未だ女性の体のままのアルトが自分の胸で泣いてくれない切なさを不機嫌に変えたデメトリウスだったが、悠の言葉で多少気を良くしたようで大仰に頷いた。


「宜しい。この防衛戦は是非とも記録や絵画として世に残したいね。不死の魔法使いと傾国の美剣士、シルフィードを死守したもう……いいね、誰か筆の立つ者を探さないと。最後には2人には幸せな結末が待っているはずさ!」


まだ諦めないデメトリウスはいっそ立派だが、その道のりは悠の関知する所ではないのでアルトと恵を伴い、一行は謁見の間を目指した。


待たされる事もなく通されたその場所にはナターリアとアリーシア、クリスティーナ、そしてハリハリが一行を待っていた。

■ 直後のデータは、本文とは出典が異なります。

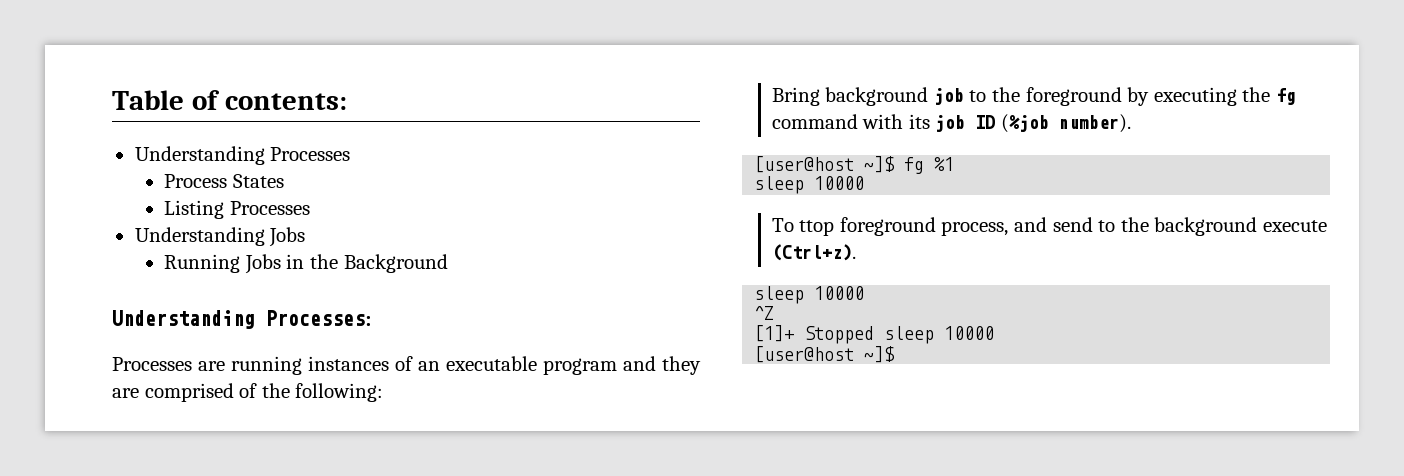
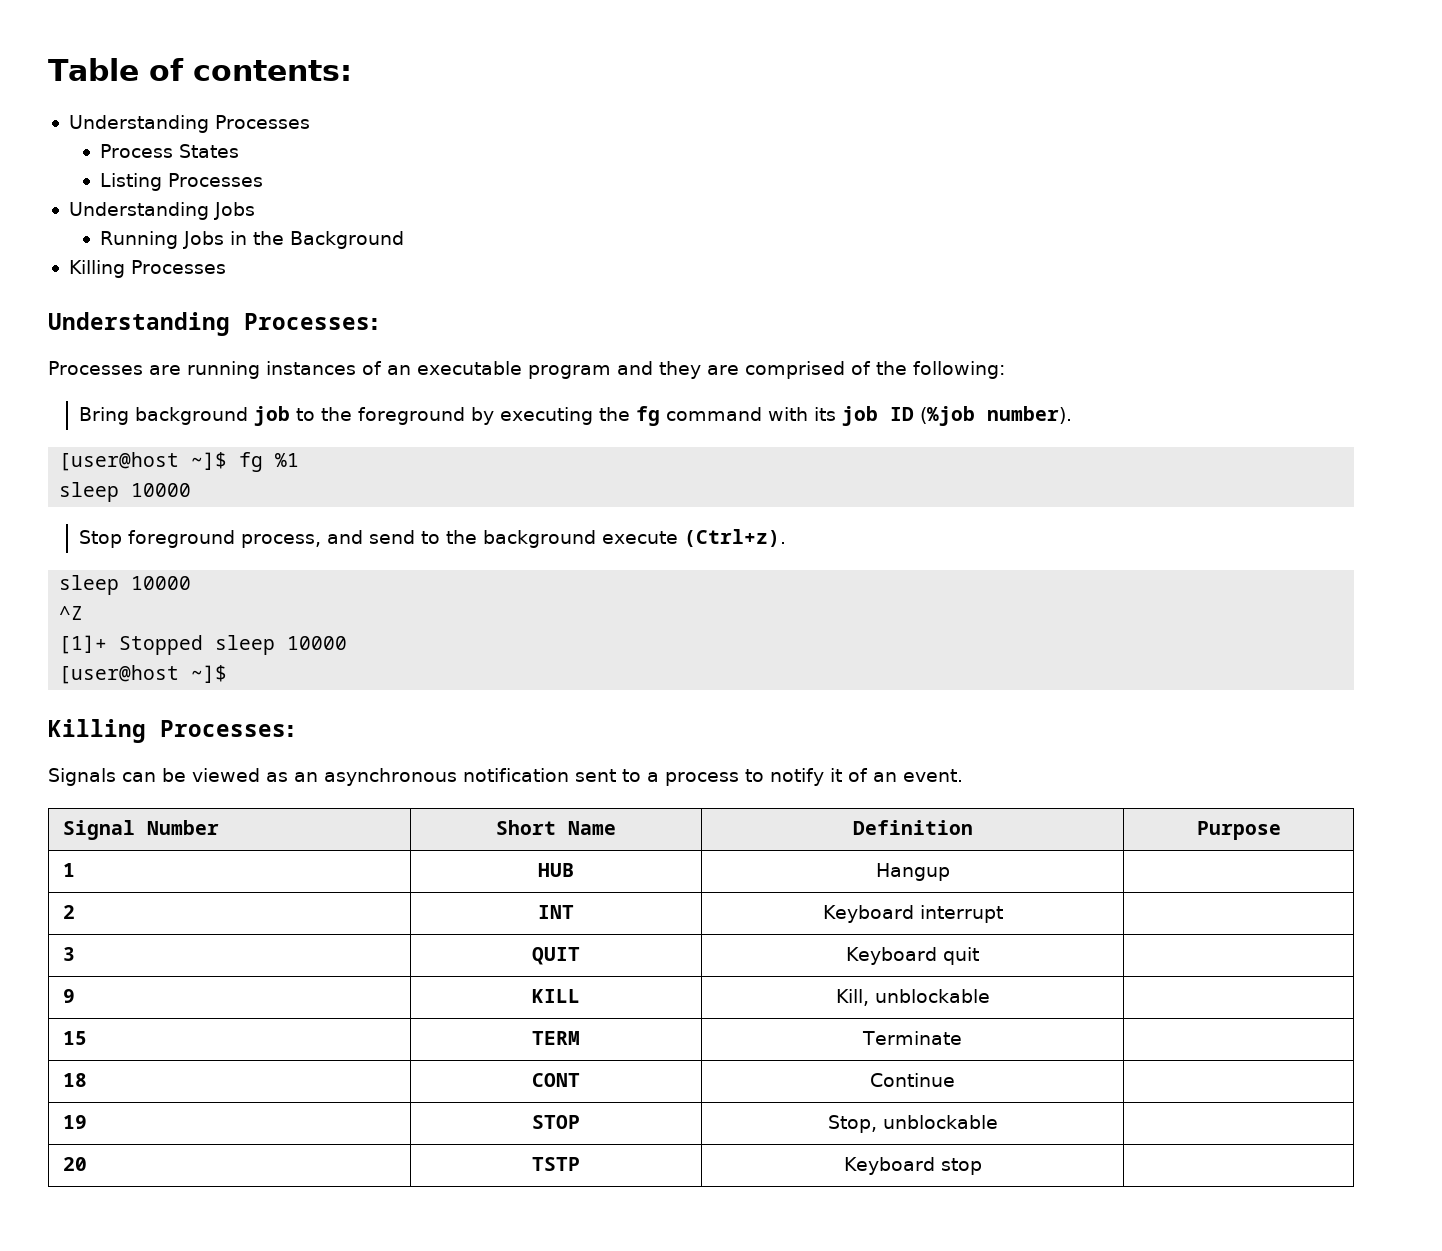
(448, 263) none -> [68,260,226,278] // Killing Processes
[771,218,835,236] To ttop -> [78,530,122,548] Stop
(896, 354) none -> [48,719,295,743] [48,768,963,786] [63,820,220,840] [496,820,616,835] [852,820,973,835] [1196,821,1281,840] [63,863,76,877] [538,863,574,877] [875,863,950,881] [63,905,76,919] [538,905,574,919] [822,905,1003,923] [63,947,76,961] [532,947,580,965] [846,947,979,965] [63,989,76,1003] [532,989,580,1003] [835,989,990,1006] [63,1031,88,1045] [532,1031,580,1045] [862,1031,963,1045] [63,1073,88,1087] [532,1073,580,1087] [870,1073,955,1087] [63,1115,88,1129] [532,1115,580,1129] [827,1115,998,1133] [63,1157,88,1171] [532,1157,580,1171] [843,1157,982,1175] // Killing Processes: // Signals can be viewed as an asynchronous notification sent to a process to notify it of an event. // Signal Number | Short Name | Definition | Purpose // 1 | HUB | Hangup | // 2 | INT | Keyboard interrupt | // 3 | QUIT | Keyboard quit | // 9 | KILL | Kill, unblockable | // 15 | TERM | Terminate | // 18 | CONT | Continue | // 19 | STOP | Stop, unblockable | // 20 | TSTP | Keyboard stop |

「ユウ、皆の者、ご苦労だった。これで終わったな……」


「いえ、今日始まったのです。エルフの新しい時代が……」


「新しい時代、か……重責だな」


「お一人で担う必要は御座いません。陛下を助ける多くの者達がその荷を共に担ぐでしょう。微力ながら自分もお手伝いさせて頂きます」


「その言葉、期待させて貰おう。さて、今日はもうゆっくり――」


「お待ちを」


「何か?」


労いの席を設けようとするナターリアに待ったをかけ、悠は先ほどの案を切り出した。


「まだ働くつもりか!? お前は一連の事案の最大の功労者だ、今日くらいは他の者達に任せても誰にも文句は言わせないぞ?」


「自分は動けるから動くだけで、その事と戦の貢献は別と考えております。それで、入国の件はご許可願えますか?」


怠けるという単語を知らぬ風な悠にナターリアは唖然としたが、これもまた悠らしいかと思い直し、苦笑しつつ許可を出した。


「数百年に及ぶ戦争もユウを疲れさせる事能わず、か……分かった、好きにしろ。だが、明日の夜は空けておけよ? 国として功労者を労うのは対外的にも必要な事なのだからな」


「御意に、陛下」


必要なやり取りが終わると、悠は早速屋敷に向かうべく謁見の間を辞去した。最後まで呆けた様子のハリハリの事は気になったが、ハリハリも一区切りついて気が抜けたのだろうと思い、一路屋敷へと向かったのである。

何名か危なかったですが、一人も欠ける事なく乗り切れました。


ちなみにまだ本人達以外、ハリハリとアリーシアの結婚の事は知りません。